# Any good Merlot recipes (First timer)



## albe518 (Sep 6, 2016)

Just bought 50lbs of merlot Must and want to see if theirs any recipes to help me finish exactly how i would like to do this

thanks for any help!


----------



## NorCal (Sep 6, 2016)

SO2 grapes, wait 24, water and acidulate to25 brix, 3.5 pH, ferment <85 degrees, press, rack, mlf, rack, SO2, rack, SO2, SO2, bottle.


----------



## DoctorCAD (Sep 6, 2016)

Add yeast..wait a year.

There is no recipe for merlot wine, it is grapes fermented...thats all.

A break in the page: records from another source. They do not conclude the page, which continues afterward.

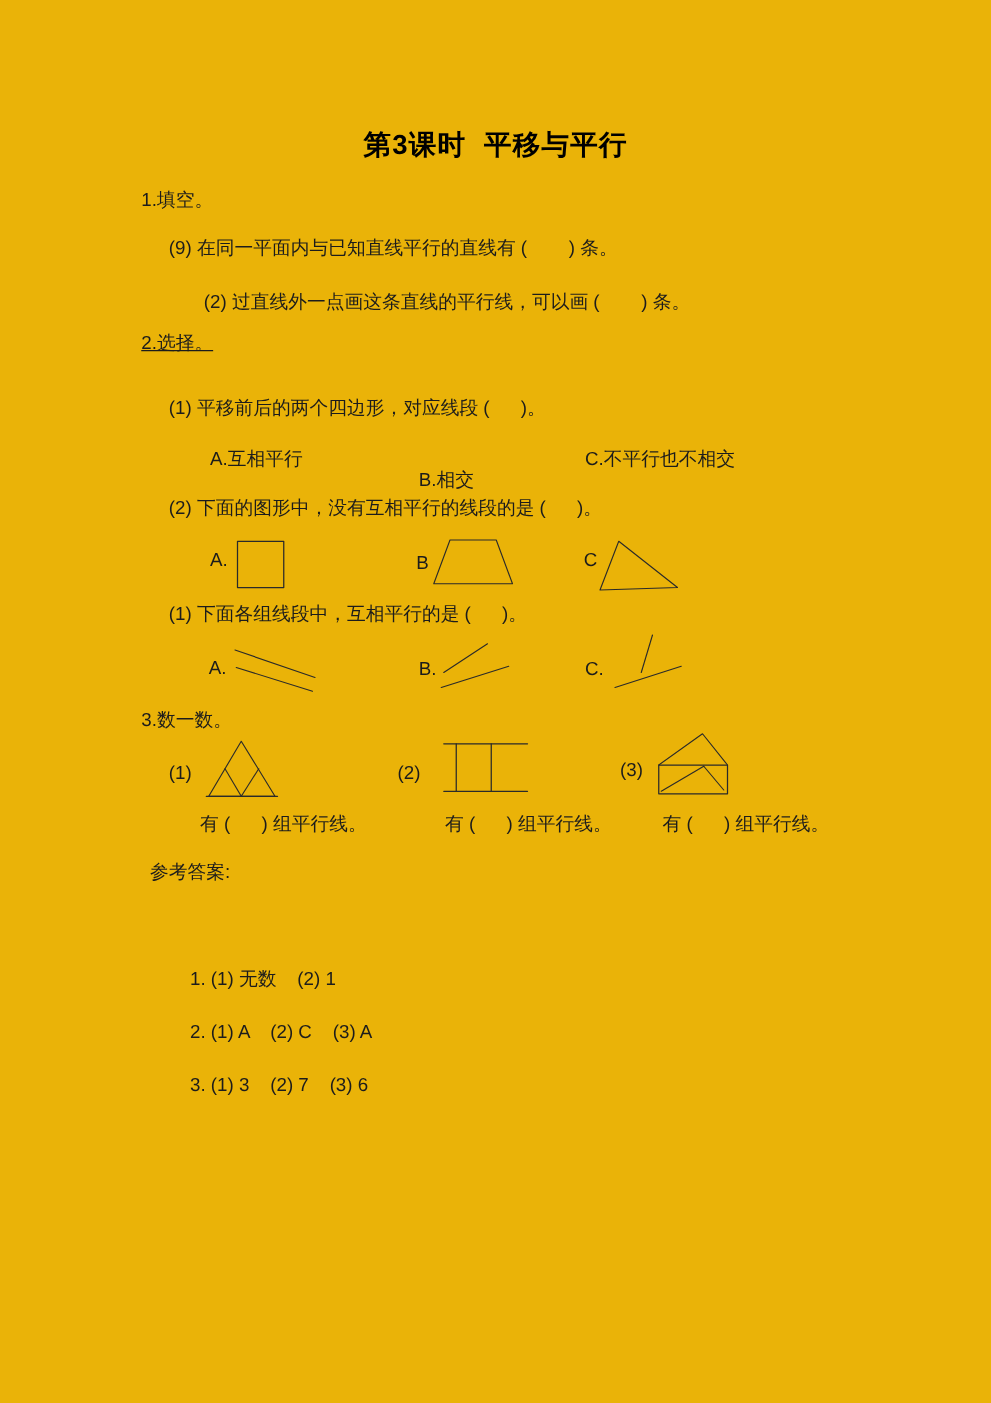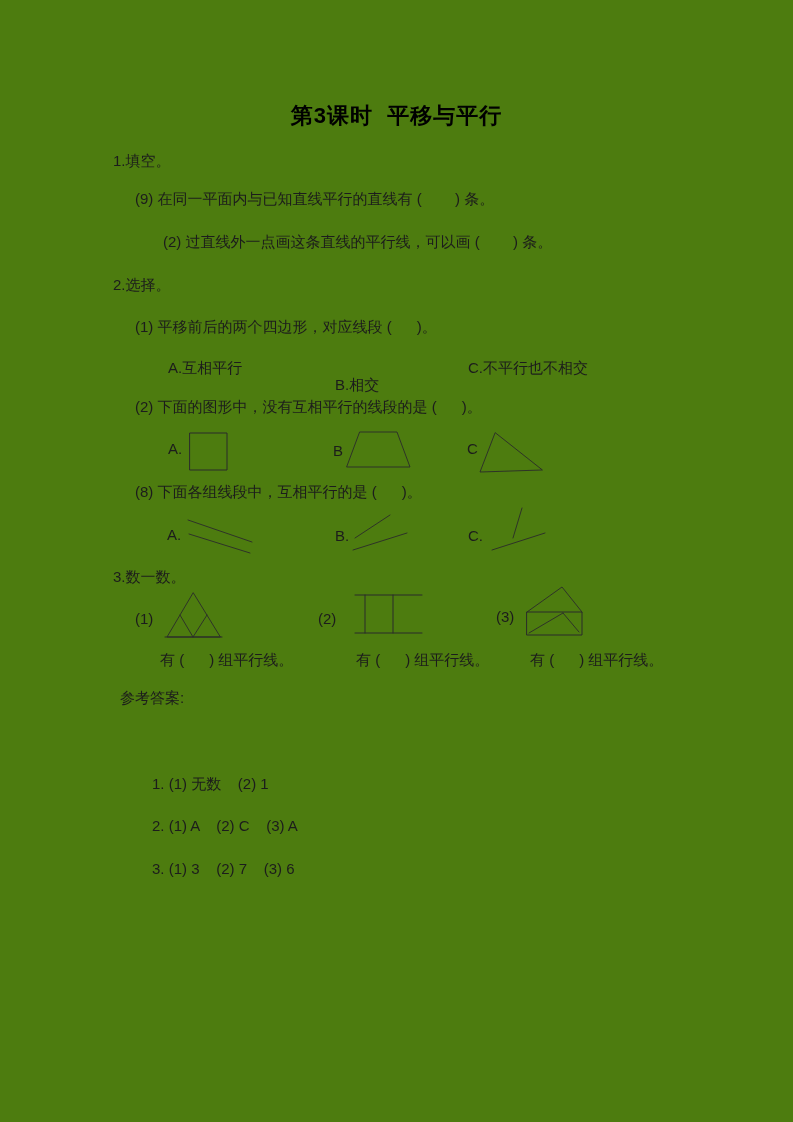--- a/index.html
+++ b/index.html
@@ -1,21 +1,21 @@
 <!DOCTYPE html>
 <html><head>
 <meta charset="utf-8">
 <style>
   * { margin: 0; padding: 0; box-sizing: border-box; }
   html, body { background: #ffffff; }
   .page {
     position: relative;
     width: 793px;
     height: 1122px;
-    background: #4d7c0f;
+    background: #eab308;
     font-family: "Liberation Sans", "DejaVu Sans", sans-serif;
     overflow: hidden;
   }
   .title {
     position: absolute;
     left: 0; right: 0;
     top: 101px;
     text-align: center;
     font-size: 22px;
     font-weight: 700;
@@ -49,30 +49,30 @@
 <body>
 
 <div class="page">
 
   <div class="title">第3课时  平移与平行</div>
 
   <div class="t" style="left:113px; top:152px;">1.填空。</div>
   <div class="t" style="left:135px; top:190px;">(9) 在同一平面内与已知直线平行的直线有 (        ) 条。</div>
   <div class="t" style="left:135px; top:233px;margin-left:28px;">(2) 过直线外一点画这条直线的平行线，可以画 (        ) 条。</div>
 
-  <div class="t" style="left:113px; top:276px;">2.选择。</div>
+  <div class="t" style="left:113px; top:266px;text-decoration:underline;">2.选择。</div>
   <div class="t" style="left:135px; top:318px;">(1) 平移前后的两个四边形，对应线段 (      )。</div>
   <div class="t" style="left:168px; top:359px;">A.互相平行</div>
   <div class="t" style="left:335px; top:376px;">B.相交</div>
   <div class="t" style="left:468px; top:359px;">C.不平行也不相交</div>
   <div class="t" style="left:135px; top:398px;">(2) 下面的图形中，没有互相平行的线段的是 (      )。</div>
   <div class="t" style="left:168px; top:440px;">A.</div>
   <div class="t" style="left:333px; top:442px;">B</div>
   <div class="t" style="left:467px; top:440px;">C</div>
-  <div class="t" style="left:135px; top:483px;">(8) 下面各组线段中，互相平行的是 (      )。</div>
+  <div class="t" style="left:135px; top:483px;">(1) 下面各组线段中，互相平行的是 (      )。</div>
   <div class="t" style="left:167px; top:526px;">A.</div>
   <div class="t" style="left:335px; top:527px;">B.</div>
   <div class="t" style="left:468px; top:527px;">C.</div>
 
   <div class="t" style="left:113px; top:568px;text-align:center;">3.数一数。</div>
   <div class="t" style="left:135px; top:610px;">(1)</div>
   <div class="t" style="left:318px; top:610px;">(2)</div>
   <div class="t" style="left:496px; top:608px;">(3)</div>
   <div class="t" style="left:160px; top:651px;">有 (      ) 组平行线。</div>
   <div class="t" style="left:356px; top:651px;">有 (      ) 组平行线。</div>

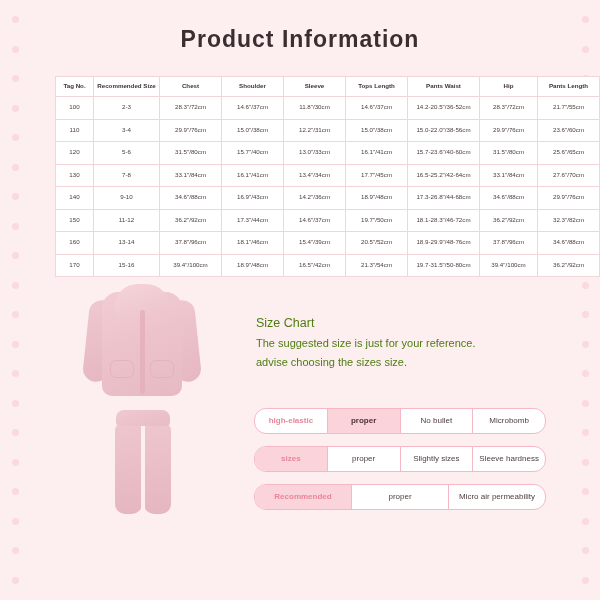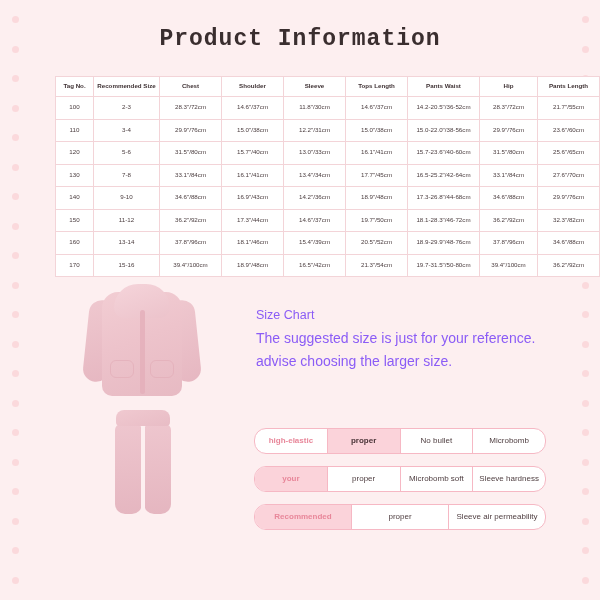--- a/index.html
+++ b/index.html
@@ -45,21 +45,20 @@
   .title {
     position: absolute;
     top: 26px;
     left: 0;
     width: 600px;
     text-align: center;
     font-size: 23px;
     font-weight: bold;
     color: #3a2e2f;
     letter-spacing: 1px;
-    font-family: Liberation Mono, monospace;
   }
   
   .table-wrap {
     position: absolute;
     left: 55px;
     top: 76px;
     width: 492px;
   }
   table.size-table {
     border-collapse: collapse;
@@ -174,41 +173,40 @@
     position: absolute;
     left: 31px; top: 16px;
     width: 4px; height: 88px;
     background: #fdeff0;
   }
 
   
   .chart-text {
     position: absolute;
     left: 256px;
-    top: 308px;
+    top: 316px;
     width: 300px;
-    color: #8b5cf6;
+    color: #4d7c0f;
   }
   .chart-text .heading {
     font-size: 12.5px;
     margin-bottom: 6px;
   }
   .chart-text p {
     margin: 0 0 3px 0;
-    font-size: 14px;
+    font-size: 11px;
     line-height: 1.45;
   }
 
   
   .attrs {
     position: absolute;
     left: 254px;
     top: 408px;
     width: 292px;
-    margin-top: 20px;
   }
   .attr-row {
     display: flex;
     align-items: stretch;
     border: 1px solid #f6b8c4;
     border-radius: 12px;
     overflow: hidden;
     background: #ffffff;
     margin-bottom: 12px;
     height: 24px;
@@ -422,40 +420,40 @@
       <div class="leg-l"></div>
       <div class="leg-r"></div>
       <div class="waist"></div>
       <div class="gap"></div>
     </div>
   </div>
 
   <div class="chart-text">
     <div class="heading">Size Chart</div>
     <p>The suggested size is just for your reference.</p>
-    <p>advise choosing the larger size.</p>
+    <p>advise choosing the sizes size.</p>
   </div>
 
   <div class="attrs">
 
     <div class="attr-row">
       <div class="attr-cell tag">high-elastic</div>
       <div class="attr-cell active">proper</div>
       <div class="attr-cell">No bullet</div>
       <div class="attr-cell">Microbomb</div>
     </div>
 
     <div class="attr-row">
-      <div class="attr-cell tag active">your</div>
+      <div class="attr-cell tag active">sizes</div>
       <div class="attr-cell">proper</div>
-      <div class="attr-cell">Microbomb soft</div>
+      <div class="attr-cell">Slightly sizes</div>
       <div class="attr-cell">Sleeve hardness</div>
     </div>
 
     <div class="attr-row">
       <div class="attr-cell tag active">Recommended</div>
       <div class="attr-cell">proper</div>
-      <div class="attr-cell">Sleeve air permeability</div>
+      <div class="attr-cell">Micro air permeability</div>
     </div>
 
   </div>
 
 </div>
 
 </body></html>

How you ferment is the real issue. Start reading this forum tonight and read it until you figure out how you want your wine to come out. Even then, yours wont be exactly like anyone elses. Wine is an art that you need to learn.


----------



## RMT (Dec 18, 2016)

Depending on the style of Merlot wine you would like to attempt, it all starts with the grapes or "must" you use.
You should research on this forum:
Crushing & destemming
Testing for Brix, PH & TA and methods for adjusting.
The use of the different sulfites
Temperatures for different stages, such as cold soak, fermentation and cold stabilization.
Punch down in primary fermentation and when to press.
Malolatic fermentation is some thing to check out if it applies to your situation.
if you like oak there are many ways to introduce it to your wine.
Settling, fining and filtering before bottling..


----------



## heatherd (Dec 19, 2016)

albe518 said:


> Just bought 50lbs of merlot Must and want to see if theirs any recipes to help me finish exactly how i would like to do this
> 
> thanks for any help!



I use these two resources to make wine:
-Harford Vineyard's instructions: https://harfordvineyard.com/winemaking-instructions-grape/
-MoreWine's instructions: https://morewinemaking.com/content/manuals


----------



## Kraffty (Dec 19, 2016)

heather's listed a really great resource in winemaking.com. I suggest downloading printing and then read and re-read before you get started. I've been referring to it for years.
Mike


----------